Hi Dave, thank you for your feedback. I have forwarded your comment to the team responsible for the Open Data inventories. Stay tuned for a response! Momin, the Open Government team.

Dave, here's their response: "We're looking into correcting the Content-Type header served and normalizing the embedded newlines within our generated CSV files so that automated tools like csvlint.io shows our CSV files as correct. If your tools are having trouble processing our embedded newlines and quotes, here's an example script that downloads the dataset and removes those characters: https://gist.github.com/wardi/37e1d9922113a3252071665cda19b0b6 Thanks and I hope this helps!"

Where is the data dictionary for this dataset? Differences between: Publisher, program alignment architecture, and owner org, owner org title

Hi Stephen, the team is currently working on the data dictionary. Until then, here are the descriptions: Publisher – Name of the organization primarily responsible for publishing the dataset at the time of the publication (if applicable, i.e. if different than current name). program alignment architecture - The Program Alignment Architecture (PAA) is an inventory of each organization’s programs. It provides an overview of the organization’s responsibilities. owner org – the acronym of the GC organization that uploaded the inventory owner org title – the title of the GC organization that uploaded the inventory Hope that helps! Momin, the Open Government team.

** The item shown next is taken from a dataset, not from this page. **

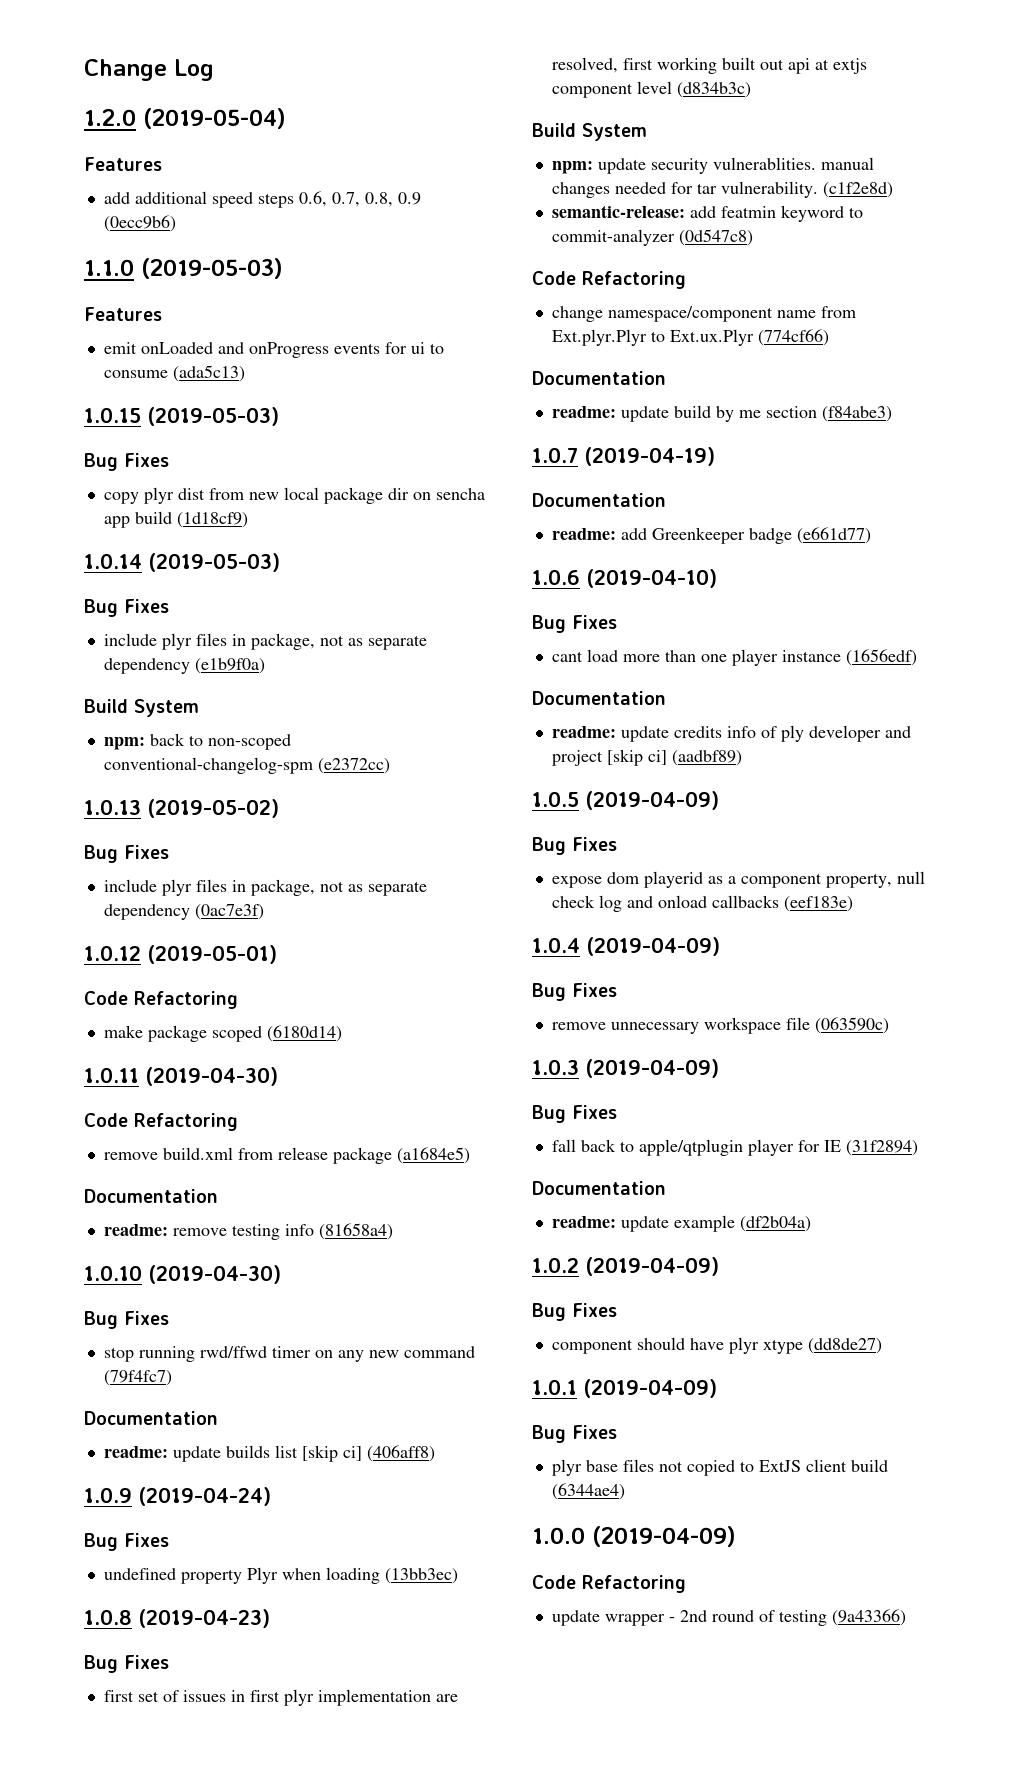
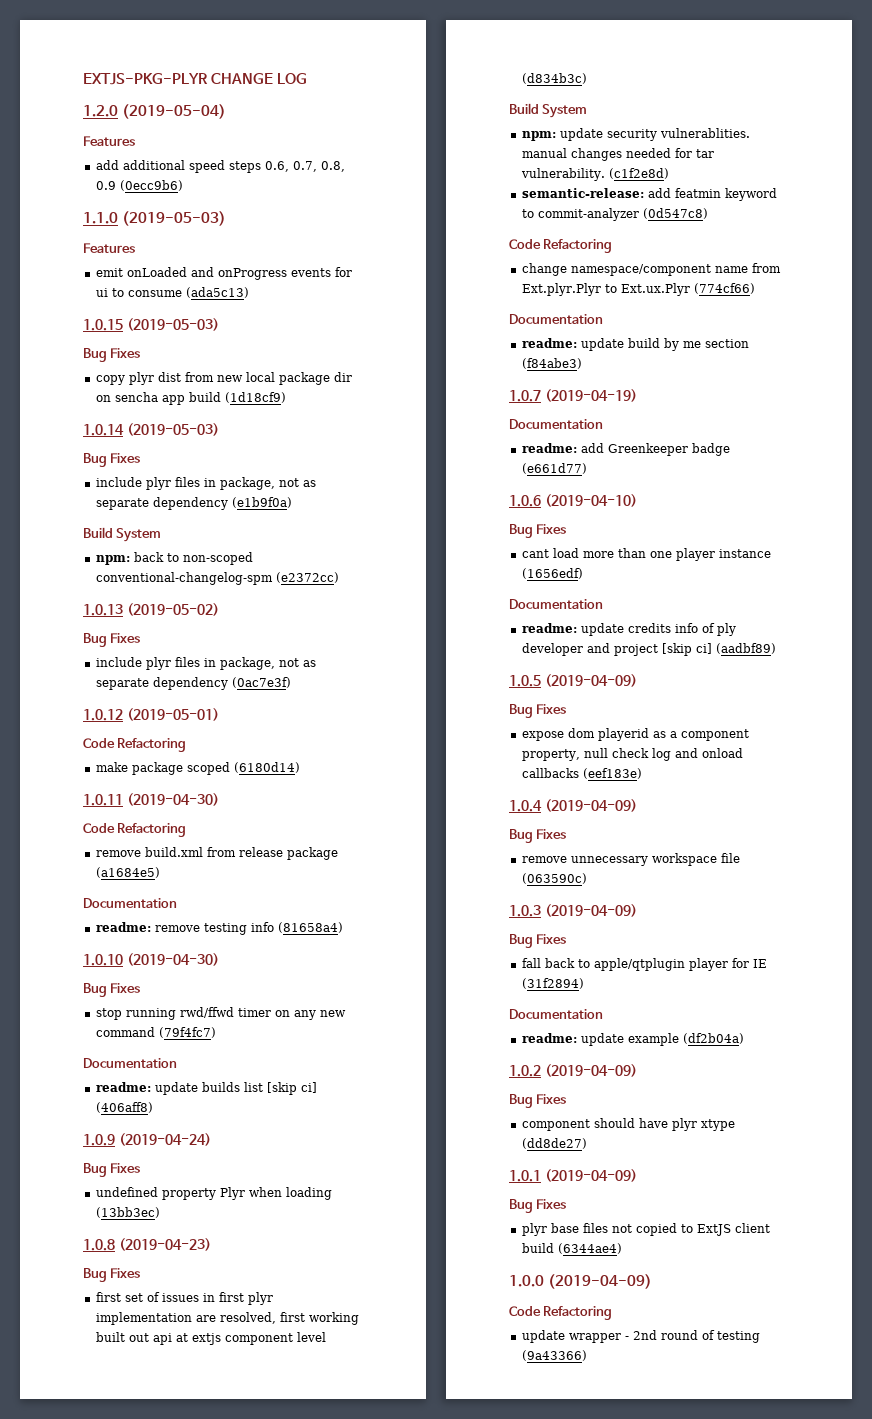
- Change Log
+ EXTJS-PKG-PLYR CHANGE LOG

I noted under the Transport Canada inventory of 210 items, there was reference to one specific regions surveillance plan. Would all regional surveillance plans not be categorized as a data set?

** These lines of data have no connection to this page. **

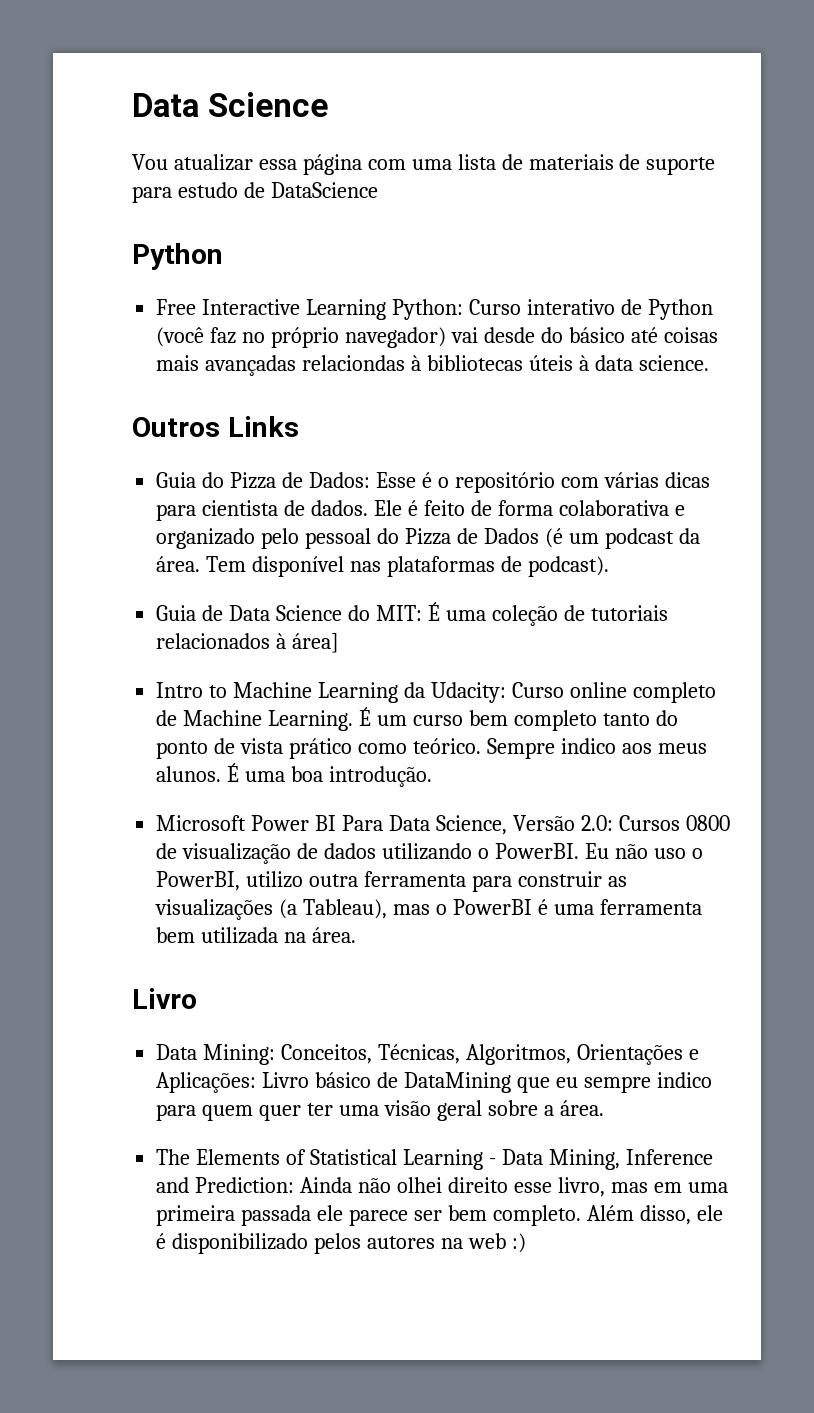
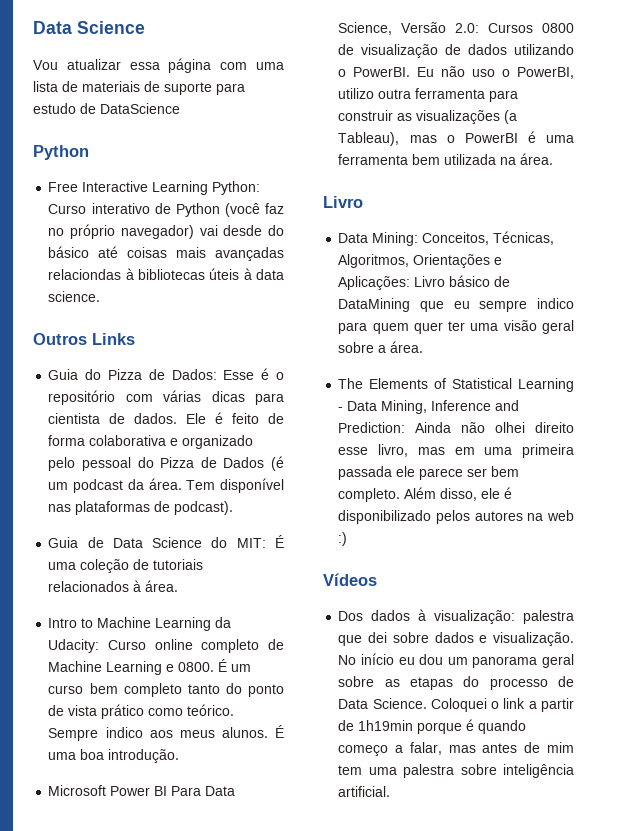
- Guia de Data Science do MIT: É uma coleção de tutoriais relacionados à área]
+ Guia de Data Science do MIT: É uma coleção de tutoriais relacionados à área.
- Intro to Machine Learning da Udacity: Curso online completo de Machine Learning.
+ Intro to Machine Learning da Udacity: Curso online completo de Machine Learning e 0800.
+ Vídeos
+ Dos dados à visualização: palestra que dei sobre dados e visualização. No início eu dou um panorama geral sobre as etapas do processo de Data Science. Coloquei o link a partir de 1h19min porque é quando começo a falar, mas antes de mim tem uma palestra sobre inteligência artificial.

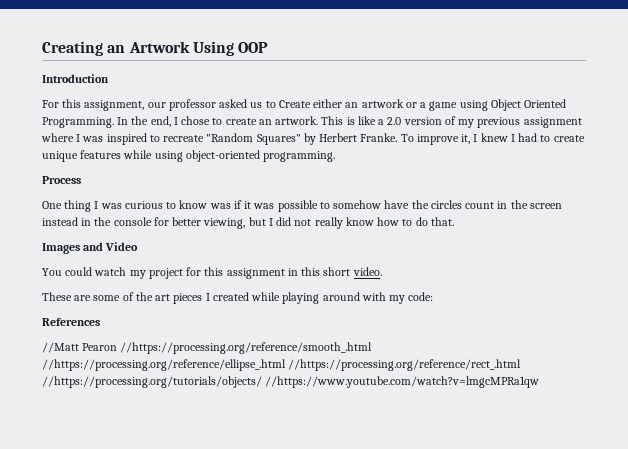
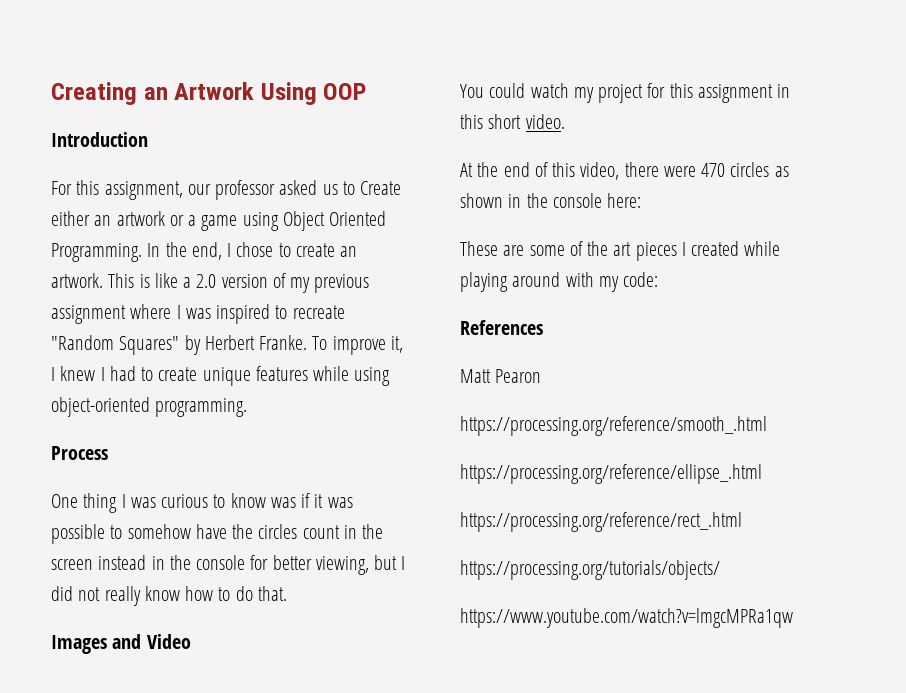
+ At the end of this video, there were 470 circles as shown in the console here:
- //Matt Pearon //https://processing.org/reference/smooth_.html //https://processing.org/reference/ellipse_.html //https://processing.org/reference/rect_.html //https://processing.org/tutorials/objects/ //https://www.youtube.com/watch?v=lmgcMPRa1qw
+ Matt Pearon
+ https://processing.org/reference/smooth_.html
+ https://processing.org/reference/ellipse_.html
+ https://processing.org/reference/rect_.html
+ https://processing.org/tutorials/objects/
+ https://www.youtube.com/watch?v=lmgcMPRa1qw

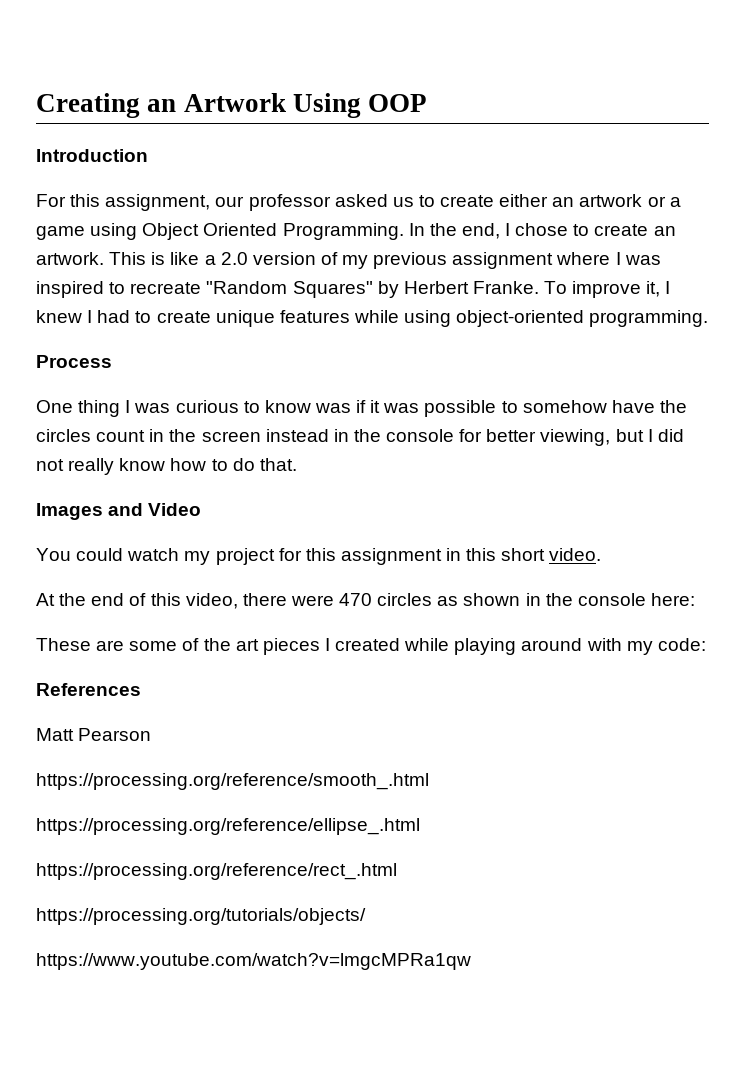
- For this assignment, our professor asked us to Create either an artwork or a game using Object Oriented Programming.
+ For this assignment, our professor asked us to create either an artwork or a game using Object Oriented Programming.
- Matt Pearon
+ Matt Pearson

Francis, could you specify which dataset you are referring to? A complete name or link would work. Momin, the Open Government team.

It might be good to standardize coding on a couple of the fields in the CSV Open Data inventory file: eligible_for_release field's values and counts 1 164 true 168 True 8300 TRUE 11 Y 10 Yes 386 language field is another example

Hi Rob, thanks for this suggestion. I will forward it to our systems team for review. Regards, Momin, the Open Government team.

Rob, here's the response from our systems team: “Thank you for your comment. It was our intention to standardize this element. However, unfortunately there were issues with its implementation that prevented us from effectively doing so. Moving forward, we will work to ensure that we standardize as many elements as possible, and use controlled vocabularies where applicable. Thanks!” Regards, Momin, Open Government team.